Eddie Doyle was the bartender at the Hampshire House on Beacon Street in Boston. Few people know where the Hampshire House is (or was) but if you say "Cheers" then everyone knows the bar. Doyle was the basis for the Sam Malone character in the TV series of the same name.
As far as I know, Eddie Doyle never robbed a bank or boosted a truck load of good as the fictional Eddie Coyle did.
PCC| 2.11.11 @ 4:28PM
The Bull & Finch. A good bar.
PCP Smoker| 2.11.11 @ 6:59PM
He did get caught driving a truck with about 200 cases of Canadian Club, and he would not "play ball" with the prosecutor in New Hampshire but as Eddie stated, "he did not know that man from Adam. He was minding his own business when the man asked him to drive a truck".
However, Eddie never robbed banks. Not his line of work. He did get guns for the "man" from Jackie Brown.
Lovely gritty movie. The hardest scene to watch is when Dillon puts a 22 to the base of Coyle's head.
W| 2.11.11 @ 8:37PM
the book by george v. higgins, a former prosecutor, is great. try Kennedy for the Defense, about a boston criminal lawyer
Doctor Right| 2.11.11 @ 9:57AM
"Breaking Away" is one of the most under-rated films of all time, and one of my absolute favorites.
KyMouse| 2.14.11 @ 12:21PM
The day I spent as a paid extra ($25) in "Breaking Away," on the Indiana University campus, has remained with me long after I've forgotten what I learned in my IU classes. I cut school to be among the hundreds of kids at the stadium in which the Little 500 bike race was re-staged for the film.
I took lots of photos of the action and the stars, such as when Dennis Christopher was having fake blood painted on his leg. A friend took photos of me with Paul Dooley and Jackie Earle Haley, both of whom were very nice and had plenty of time to chat between scenes. The crew showed some of us the storyboards and let us look through their gigantic cameras.
At one time I thought I saw myself in a gigantic shot of the infield crowd, but now I think that I didn't make it out of the cutting room. However, I still have a photocopy of my check as proof that I was involved.
I will always treasure the words Mr. Yates said to me -- "Lady with a camera! Get down!" I'm thinking of that carved on my tombstone.
Bill| 2.11.11 @ 10:20AM
Steve McQueen was a top actor long before Bullitt.
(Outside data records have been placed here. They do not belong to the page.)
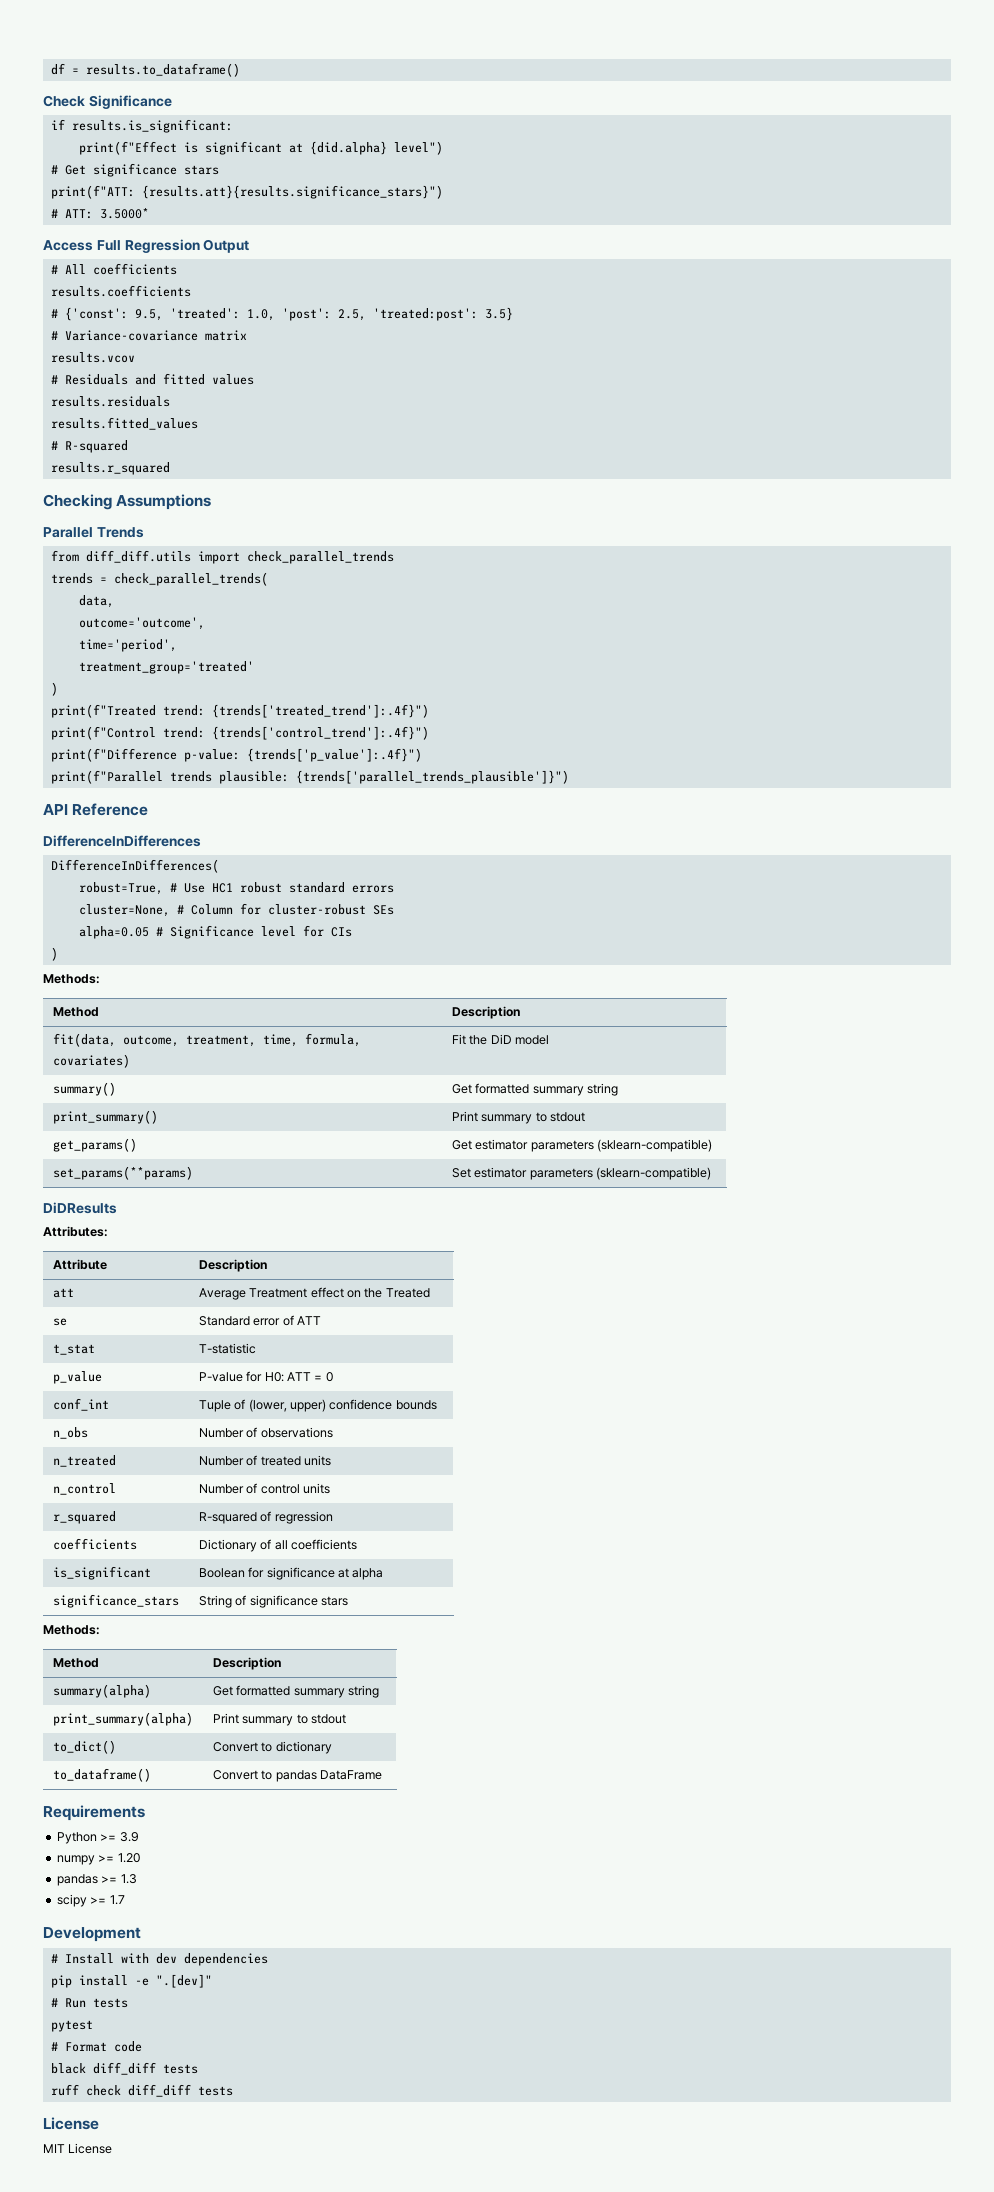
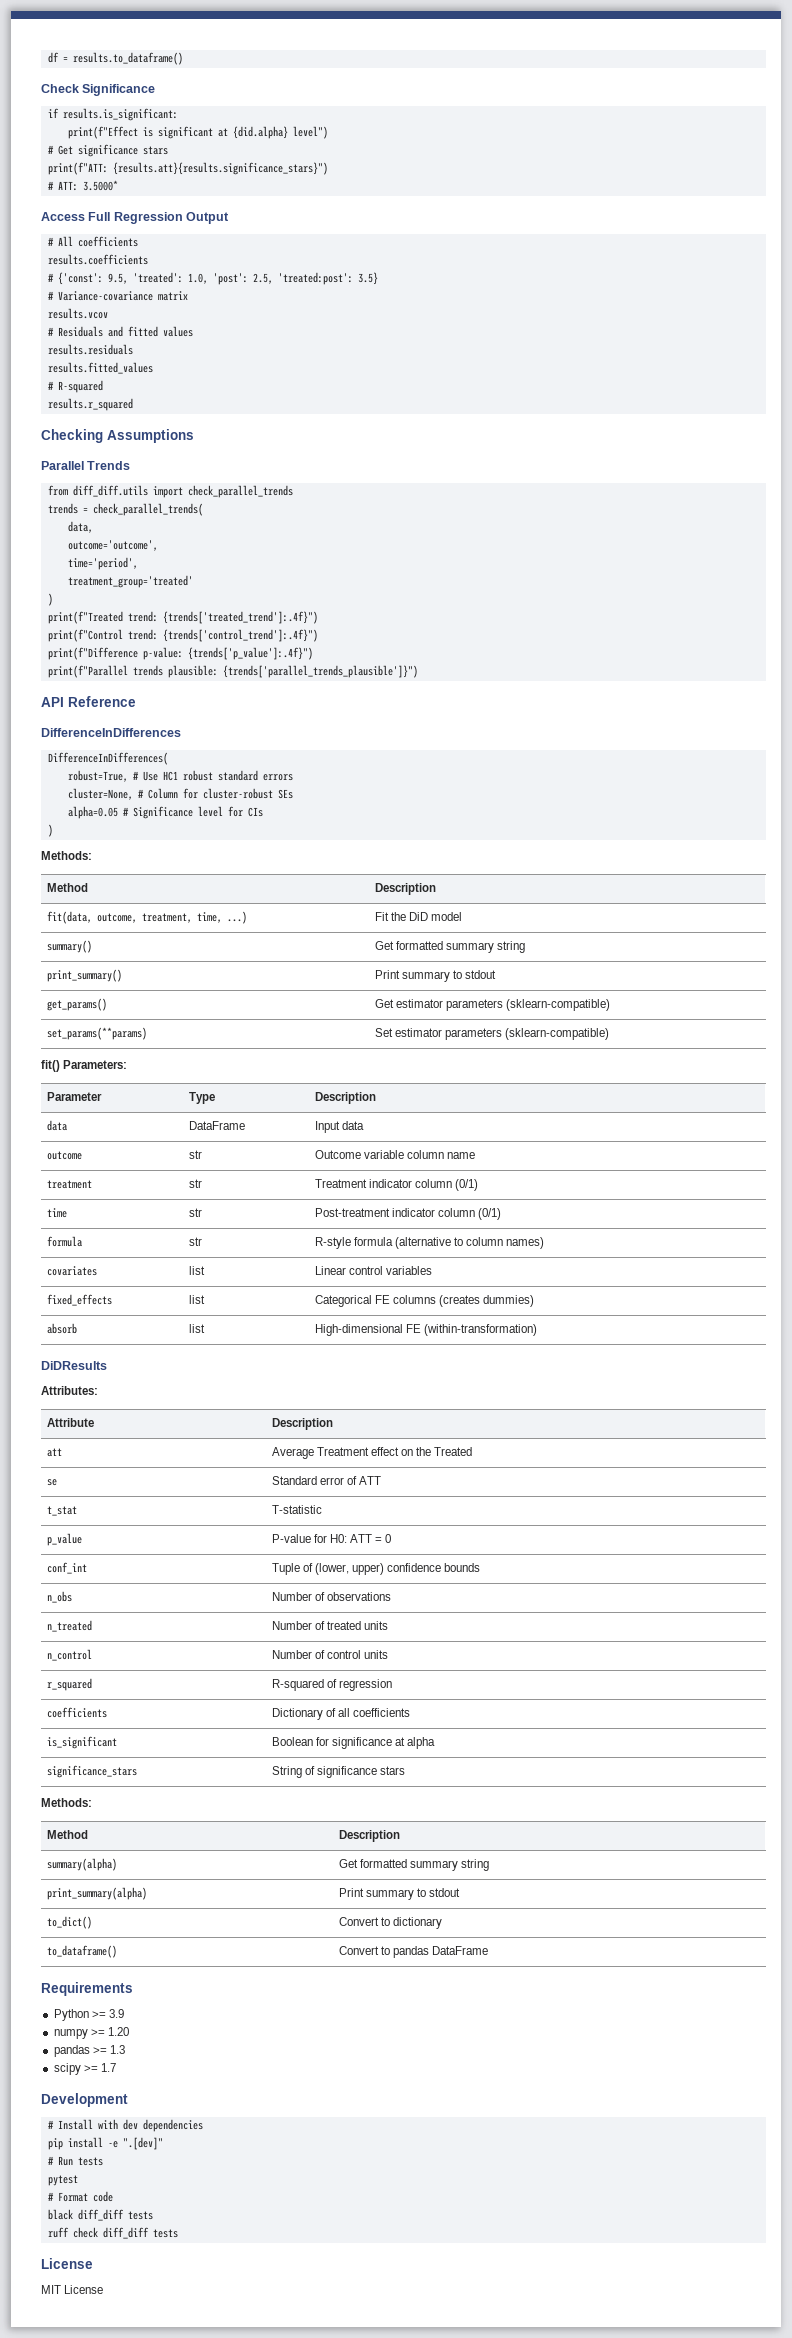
- fit(data, outcome, treatment, time, formula, covariates) | Fit the DiD model
+ fit(data, outcome, treatment, time, ...) | Fit the DiD model
+ fit() Parameters:
+ Parameter | Type | Description
+ data | DataFrame | Input data
+ outcome | str | Outcome variable column name
+ treatment | str | Treatment indicator column (0/1)
+ time | str | Post-treatment indicator column (0/1)
+ formula | str | R-style formula (alternative to column names)
+ covariates | list | Linear control variables
+ fixed_effects | list | Categorical FE columns (creates dummies)
+ absorb | list | High-dimensional FE (within-transformation)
He was one the major actors in The Great Escape, several years earlier.
Bill| 2.11.11 @ 10:29AM
One other thing: I agree that Peter Yates was a great director, but let's acknowledge that a lot of his movies are long (and in many cases, rightfully) forgotten or fading. The Friends of Eddie Coyle was a good movie, but let's face it, who's watching it these days? How often does it appear in film festivals or on TV?
Robbery was a great flick, but come on, Mother, Jugs and Speed? The Deep? Krull?
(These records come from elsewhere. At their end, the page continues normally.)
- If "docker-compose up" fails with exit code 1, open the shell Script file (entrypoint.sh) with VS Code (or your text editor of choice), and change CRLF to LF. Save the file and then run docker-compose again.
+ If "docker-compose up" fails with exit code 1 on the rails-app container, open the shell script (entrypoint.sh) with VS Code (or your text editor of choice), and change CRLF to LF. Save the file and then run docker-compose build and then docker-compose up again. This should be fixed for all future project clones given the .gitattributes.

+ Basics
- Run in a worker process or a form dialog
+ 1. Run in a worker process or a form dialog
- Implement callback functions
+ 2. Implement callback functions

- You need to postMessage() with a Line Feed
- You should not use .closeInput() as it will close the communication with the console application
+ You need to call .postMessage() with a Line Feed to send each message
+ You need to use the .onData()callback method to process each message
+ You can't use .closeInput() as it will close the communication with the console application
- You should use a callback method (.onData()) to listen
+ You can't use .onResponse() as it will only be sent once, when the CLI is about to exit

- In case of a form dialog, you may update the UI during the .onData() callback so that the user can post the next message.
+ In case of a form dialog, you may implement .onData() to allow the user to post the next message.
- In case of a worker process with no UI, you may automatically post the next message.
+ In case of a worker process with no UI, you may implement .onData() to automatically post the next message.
And what's with the suggestion that Yates do a re-make of The Ruling Class? Thank God that never took shape as a project.
gearjammer| 2.11.11 @ 12:04PM
Coyle will endure. There are always people who know better-the crashing waves of the raging popular culture can't destroy everything in a nation of free men. Now, if Glenn Beck is right and the Caliphate encompasses the entire globe, well then it and everything is gone.
Occam's Tool| 2.11.11 @ 12:27PM
"Krull?' That's MST3K fare, old boy.
ConantheContrarian| 2.11.11 @ 1:02PM
Krull was horrible. The plot was mind-numbingly stupid.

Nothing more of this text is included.